The second patient developed necrosis of the central portion of the flap, and the recipient bed was anchored next to the commissure to ensure its viability. Random flaps were made for wing and lip reconstruction. Several changes were carried out, in addition to commissuroplasty. The patient showed improved salivary continence.

The third patient progressed well, and the tongue flap, used to complement the reconstruction of the upper lip, was released 3 weeks later.


DISCUSSION

Reconstruction of lip defects seeks to ensure proper functional activity, reestablishment of a symmetrical orifice, absence of speech disorders, proper vermillion repair, uniform thickness of the lip to enable complete closure of the mouth, and a satisfactory aesthetic appearance3,5.

Local flaps are described for the reconstruction of loss of substance of upper or lower lips. However, none of these techniques can be used to reconstruct the two structures simultaneously3. While local flaps are used because of their advantages of color and texture, which are similar to the site of injury, their use is difficult or impossible in burn patients2, or with total loss of the upper and lower lip. Microsurgical flaps are a good choice for total head and neck reconstruction1. However, this may be a limited option because of higher cost and the requirement of an experienced microsurgical team.
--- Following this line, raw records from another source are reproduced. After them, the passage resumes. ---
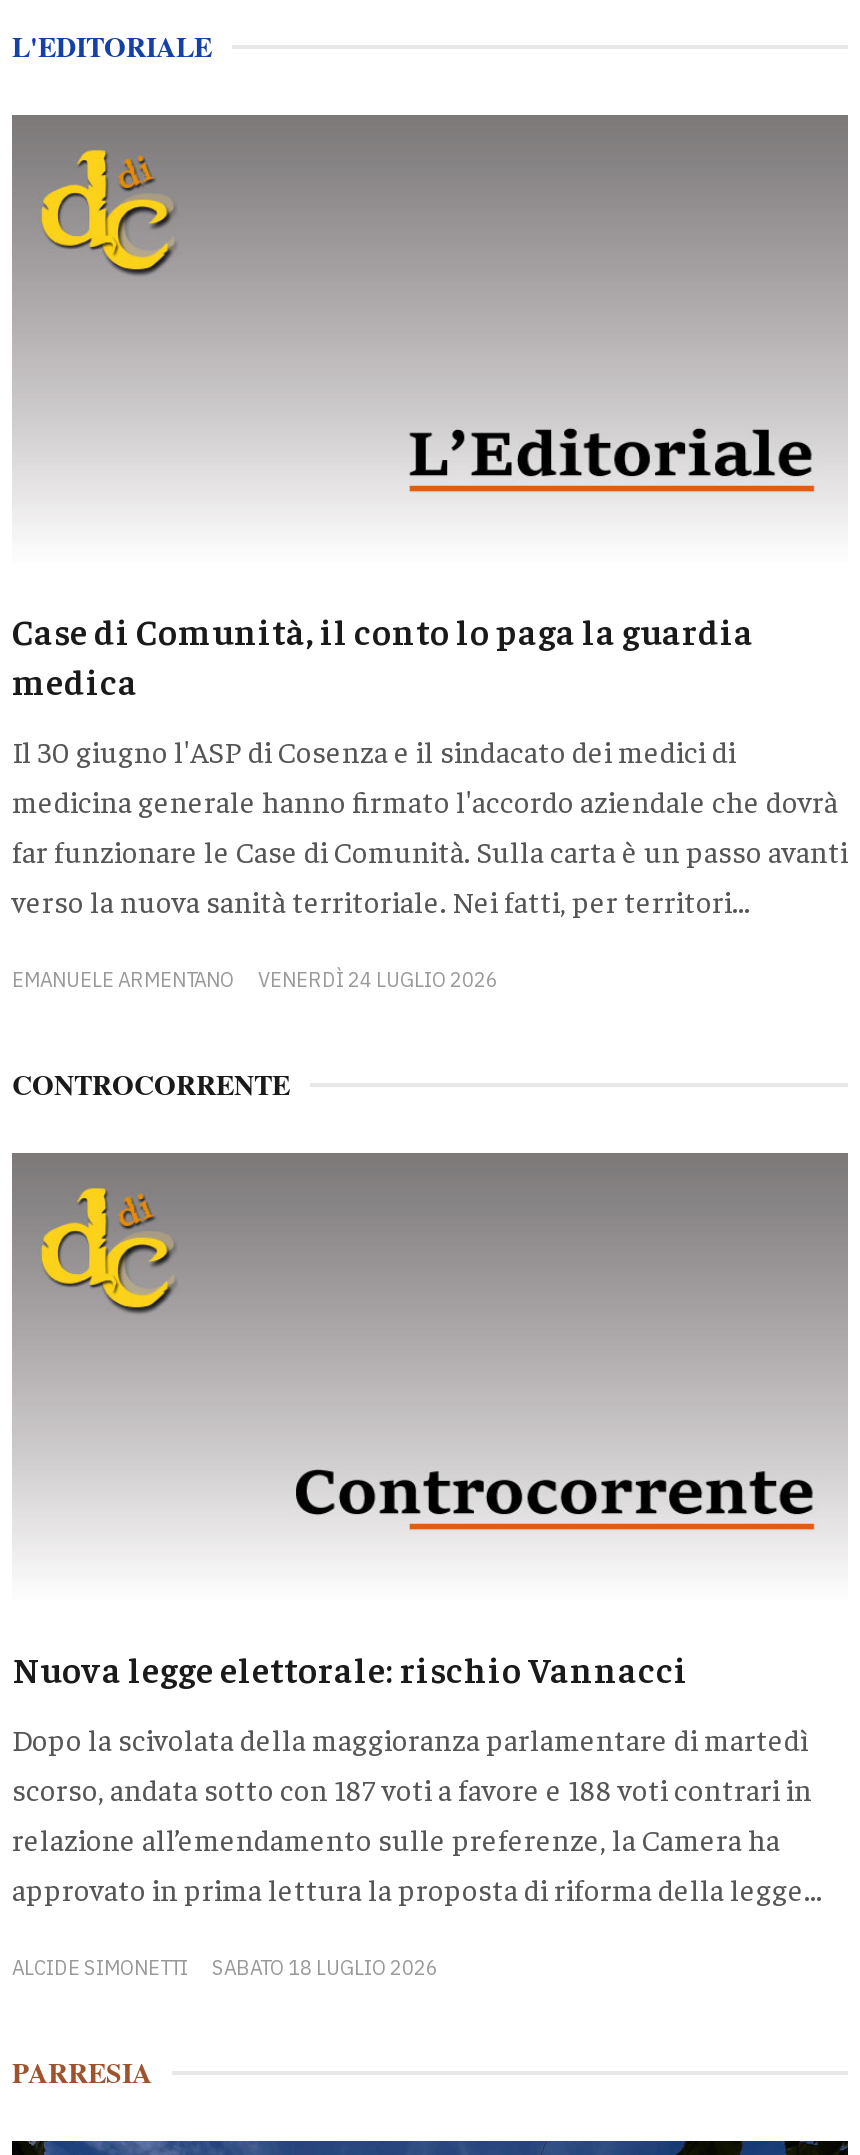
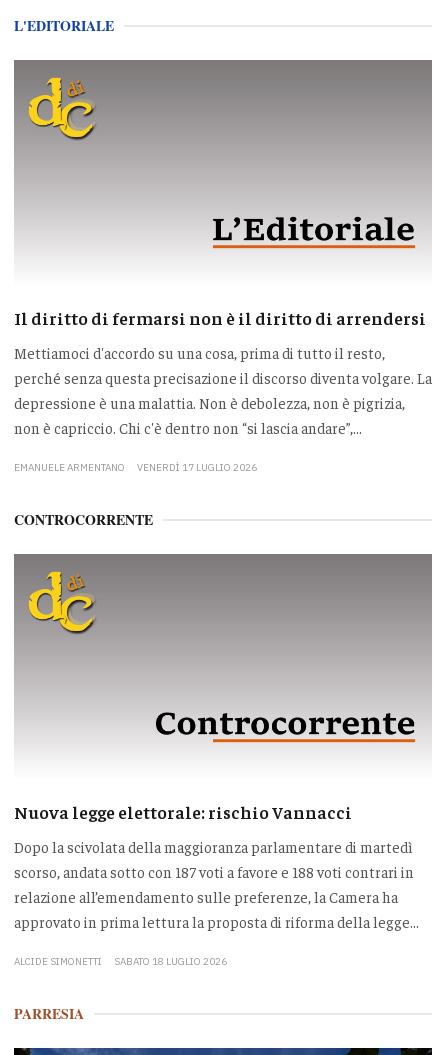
- Case di Comunità, il conto lo paga la guardia
- medica
+ Il diritto di fermarsi non è il diritto di arrendersi

- Il 30 giugno l'ASP di Cosenza e il sindacato dei medici di
- medicina generale hanno firmato l'accordo aziendale che dovrà
- far funzionare le Case di Comunità. Sulla carta è un passo avanti
- verso la nuova sanità territoriale. Nei fatti, per territori...
+ Mettiamoci d'accordo su una cosa, prima di tutto il resto,
+ perché senza questa precisazione il discorso diventa volgare. La
+ depressione è una malattia. Non è debolezza, non è pigrizia,
+ non è capriccio. Chi c'è dentro non “si lascia andare”,...

- VENERDÌ 24 LUGLIO 2026
+ VENERDÌ 17 LUGLIO 2026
In addition, clinic limitations specific for certain patients contraindicate the use of these procedures in particular cases1.
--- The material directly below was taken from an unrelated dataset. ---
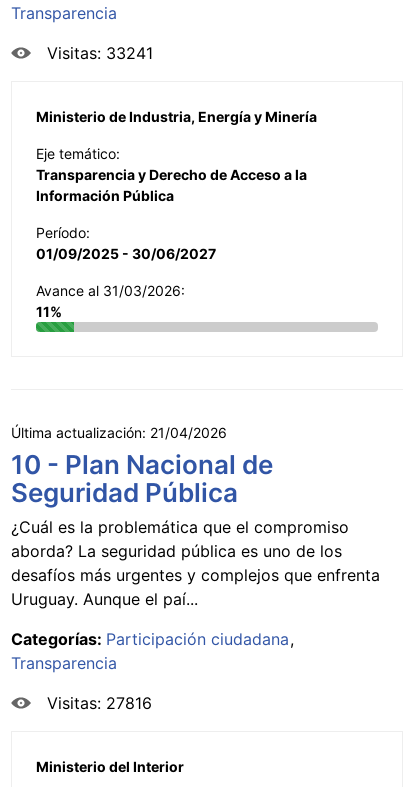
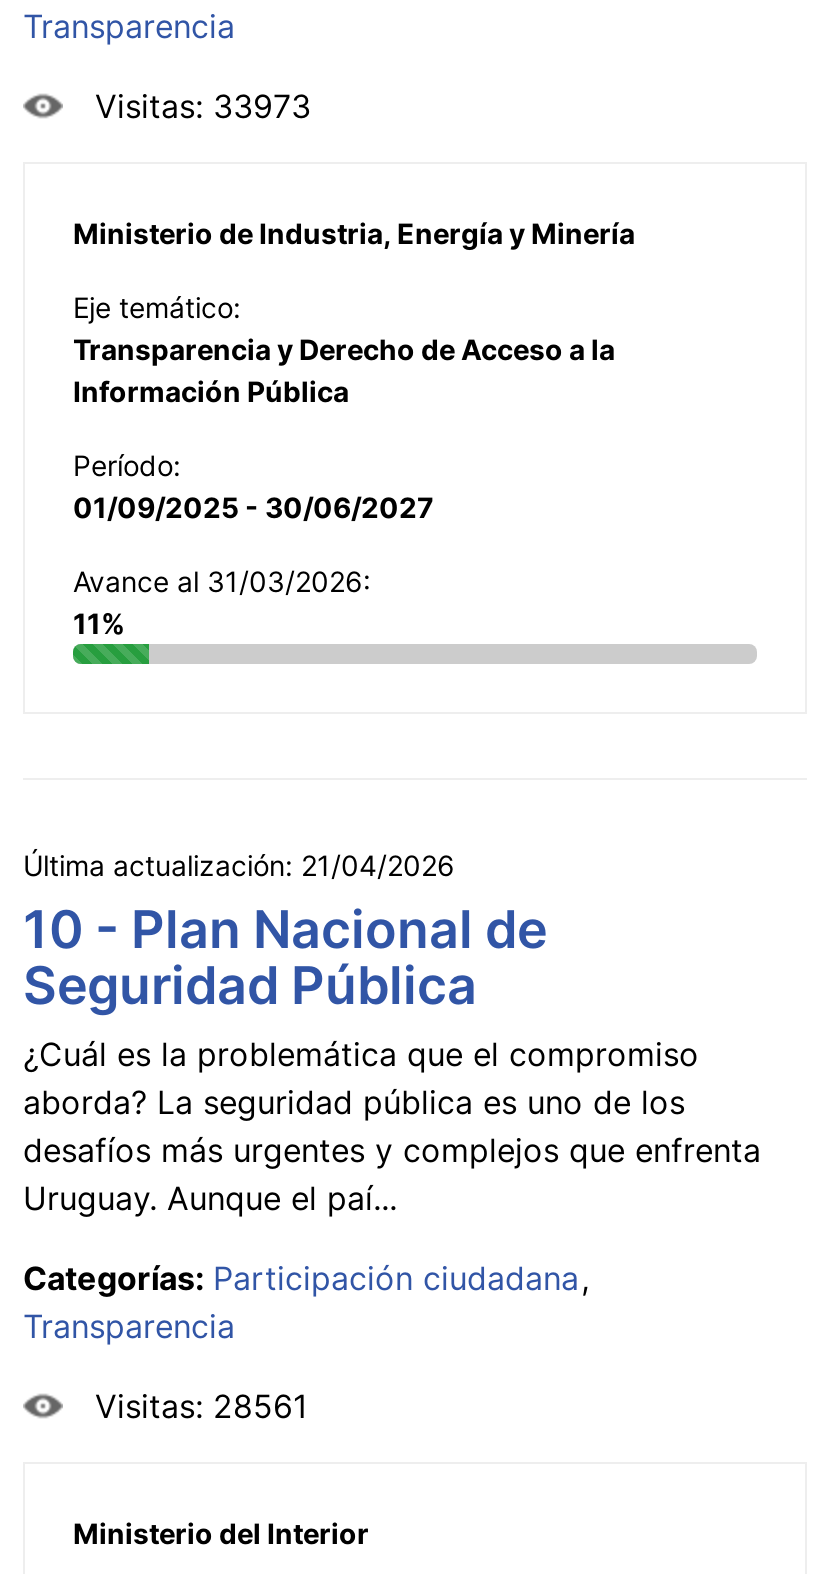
- Visitas: 33241
+ Visitas: 33973

- Visitas: 27816
+ Visitas: 28561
When it is not possible to perform labial reconstruction microsurgery, the use of a randomized neck bipedicled flap presents the advantages of having two layers, adequate thickness, and mobile and flexible properties. In addition, it may resemble the recipient tissue in terms of color, density, and quality. The scar of the donor area is aesthetically acceptable. Compared to microsurgical reconstruction, this technique also requires multiple minor and complementary surgical procedures, aimed at improving the final outcome4. Despite resulting in a structure with limited emotional expression and speech functionality, we observed improvement in aesthetic appearance and food continence.


CONCLUSION

Reconstruction with a bipedicled neck flap was useful in cases of total reconstruction of the upper and lower lip. In addition to being a great alternative in cases in which it was impossible to use microsurgical flaps, this procedure led to an acceptable aesthetic result, with recovery of masticatory function and adequate speech, despite the initial complexity of the cases.


REFERENCES

1. Carvalho CFAM, Miranda Filho RA, Silva Júnior V, Oliveira VF, Moreira AA. Reconstrução de nariz e lábios em seqüela de queimadura elétrica. Cir Plást Iberolatinoam. 2009;35(3):237-42.

2. Pallua N, Demir E. Postburn head and neck reconstruction in children with the fasciocutaneous supraclavicular artery island flap. Ann Plast Surg. 2008;60(3):276-82. PMID: 18443509 DOI: http://dx.doi.org/10.1097/SAP.0b013e3180db2775

3. Nabili V, Knott PD. Advanced lip reconstruction: functional and aesthetic considerations. Facial Plast Surg. 2008;24(1):92-104. DOI: http://dx.doi.org/10.1055/s-2007-1021892

4. Tsur H, Shafir R, Orenstein A. Hair-bearing neck flap for upper-lip reconstruction in the male. Plast Reconstr Surg. 1983;71(2):262-5. PMID: 6823490 DOI: http://dx.doi.org/10.1097/00006534-198302000-00025

5. Aytekin A, Ay A, Aytekin O. Total upper lip reconstruction with bilateral Fujimori gate flaps. Plast Reconstr Surg. 2003;111(2):797-800. PMID: 12560701 DOI: http://dx.doi.org/10.1097/01.PRS.0000041599.99985.8E










1. Hospital Instituto Dr. José Frota. Fortaleza, CE, Brazil
2. Sociedade Brasileira de Cirurgia Plástica, São Paulo, SP, Brazil

Institution: Hospital Instituto Dr. José Frota, Fortaleza, CE, Brazil.

Corresponding author:
Rodrigo Cesar Pimenta Gomes
Rua Professor Otávio Lobo, 540, Cocó
Fortaleza, CE, Brazil Zip code 60192-290
E-mail: rodrigocesarpimenta@yahoo.com.br

Article received: November 3, 2011.
Article accepted: January 28, 2012.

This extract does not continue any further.